# Questionnaire Chapter 2: From Model to Production

- [Fastbook Chapter 2 Questionnaire Forum](https://forums.fast.ai/t/fastbook-chapter-2-questionnaire-solutions-wiki/66392)

1. Provide an example of where the bear classification model might work poorly in production, due to structural or style differences in the training data.

> 1. Working with video data instead of images.
> 2. Handling nighttime images.
> 3. Low-resolution camera images.
> 4. Ensuring results are returned fast enough to be useful in practice.
> 5. Recognizing bears in positions rarely seen in photos.

2. Where do text models currently have a major deficiency?

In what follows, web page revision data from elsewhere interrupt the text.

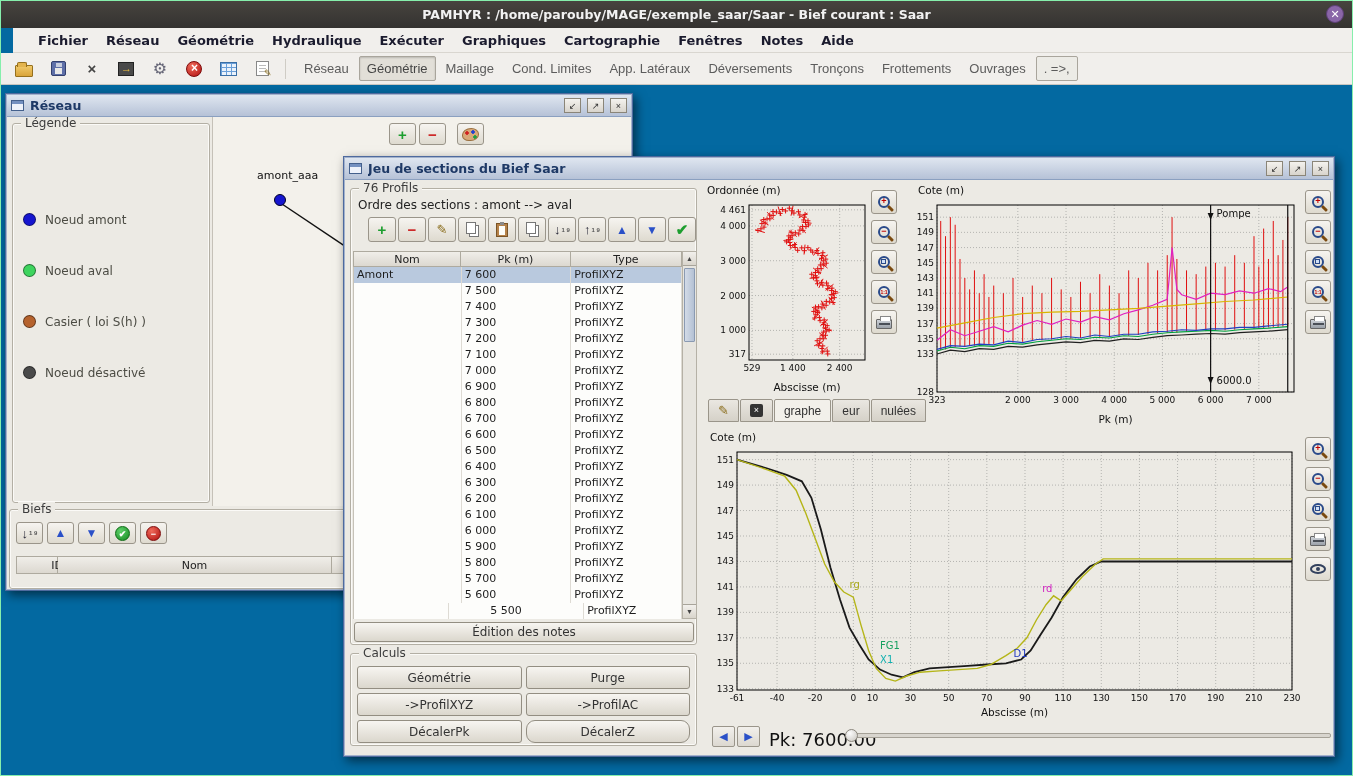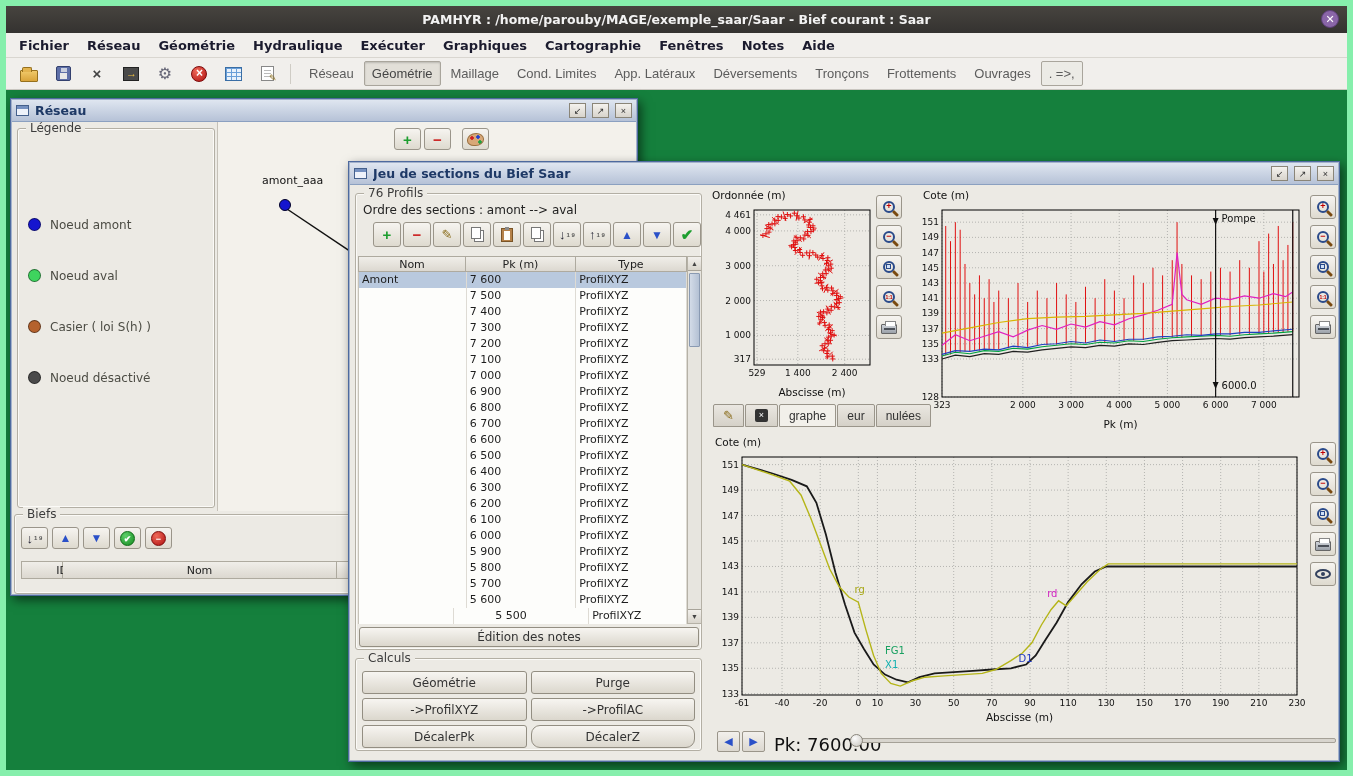--- a/index.html
+++ b/index.html
@@ -4,8 +4,8 @@
 <style>
   *{margin:0;padding:0;box-sizing:border-box}
   body{background:#2a2a2a}
-  .screen{position:relative;width:1353px;height:776px;background:#15803d;overflow:hidden;
-          font-family:"DejaVu Sans","Liberation Sans",sans-serif;border:6px solid #86efac}
+  .screen{position:relative;width:1353px;height:776px;background:#0369a1;overflow:hidden;
+          font-family:"DejaVu Sans","Liberation Sans",sans-serif;border:1px solid #86efac}
   
   .titlebar{position:absolute;left:0;top:0;right:0;height:27px;background:linear-gradient(#47443f,#343230);
             color:#f2f2f2;font-size:12.5px;font-weight:bold;display:flex;align-items:center;justify-content:center}

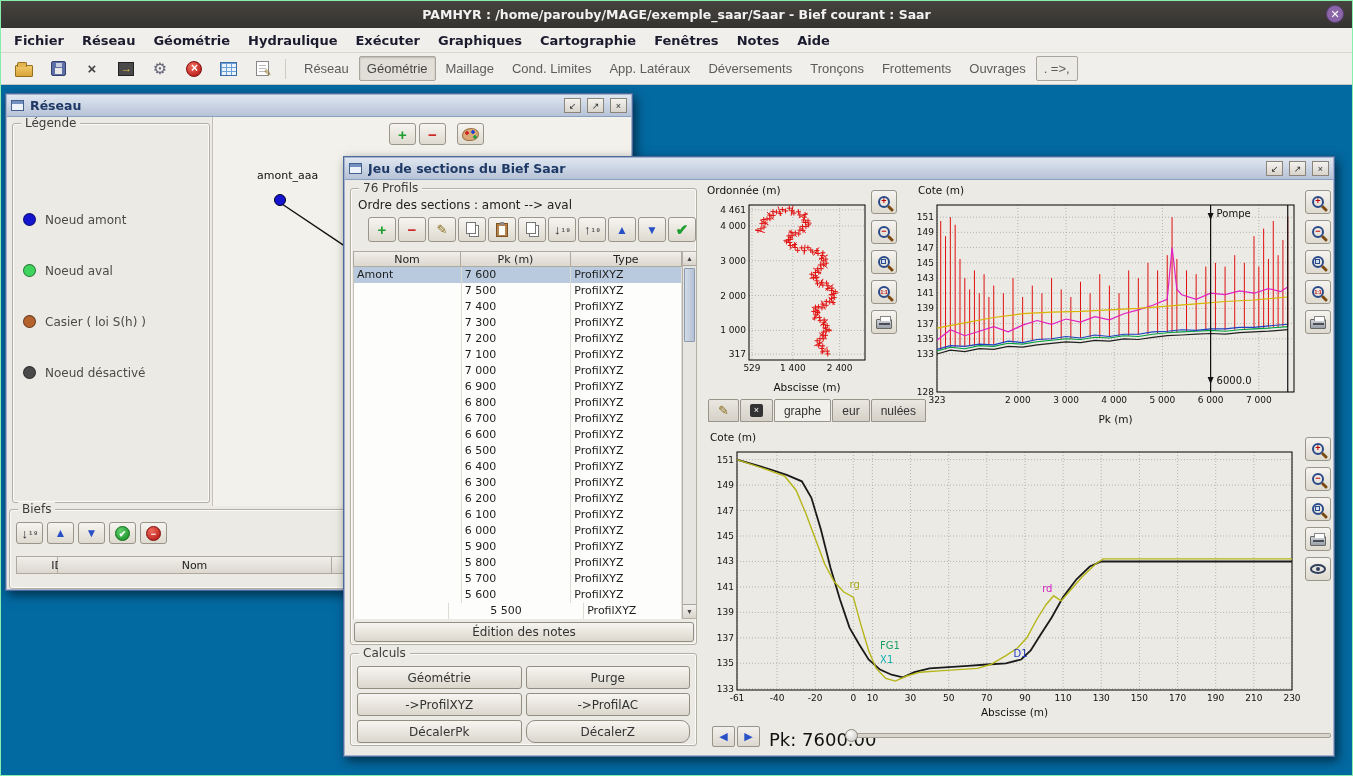--- a/index.html
+++ b/index.html
@@ -12,8 +12,8 @@
   .tb-close{position:absolute;right:8px;top:4px;width:18px;height:18px;border-radius:50%;background:#8a66a8;
             color:#fff;font-size:11px;line-height:17px;text-align:center;border:1px solid #5d3f78;padding:0}
   
-  .menubar{position:absolute;left:0;top:27px;right:0;height:25px;background:#f1efec;border-bottom:1px solid #d9d6d0;
-           display:flex;align-items:center;padding-left:4px}
+  .menubar{position:absolute;left:12px;top:27px;right:0;height:25px;background:#f1efec;border-bottom:1px solid #d9d6d0;
+           display:flex;align-items:center;padding-left:16px}
   .menu-item{font-size:13px;font-weight:bold;color:#1b1b2e;padding:3px 9px;cursor:default}
   
   .toolbar{position:absolute;left:0;top:52px;right:0;height:32px;background:#f1efec;border-bottom:1px solid #c9c6c0;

> Text models can generate context-appropriate text (like replies or imitating author style). However, text models still struggle with correct responses. Given factual information (such as a knowledge base), it is still hard to generate responses that utilizes this information to generate factually correct responses, though the text can seem very compelling. This can be very dangerous, as the layman may not be able to evaluate the factual accuracy of the generated text.

3. What are possible negative societal implications of text generation models?

> Spread of disinformation in a massive scale ("fake news") and encourage conflict.

4. In situations where a model might make mistakes, and those mistakes could be harmful, what is a good alternative to automating a process?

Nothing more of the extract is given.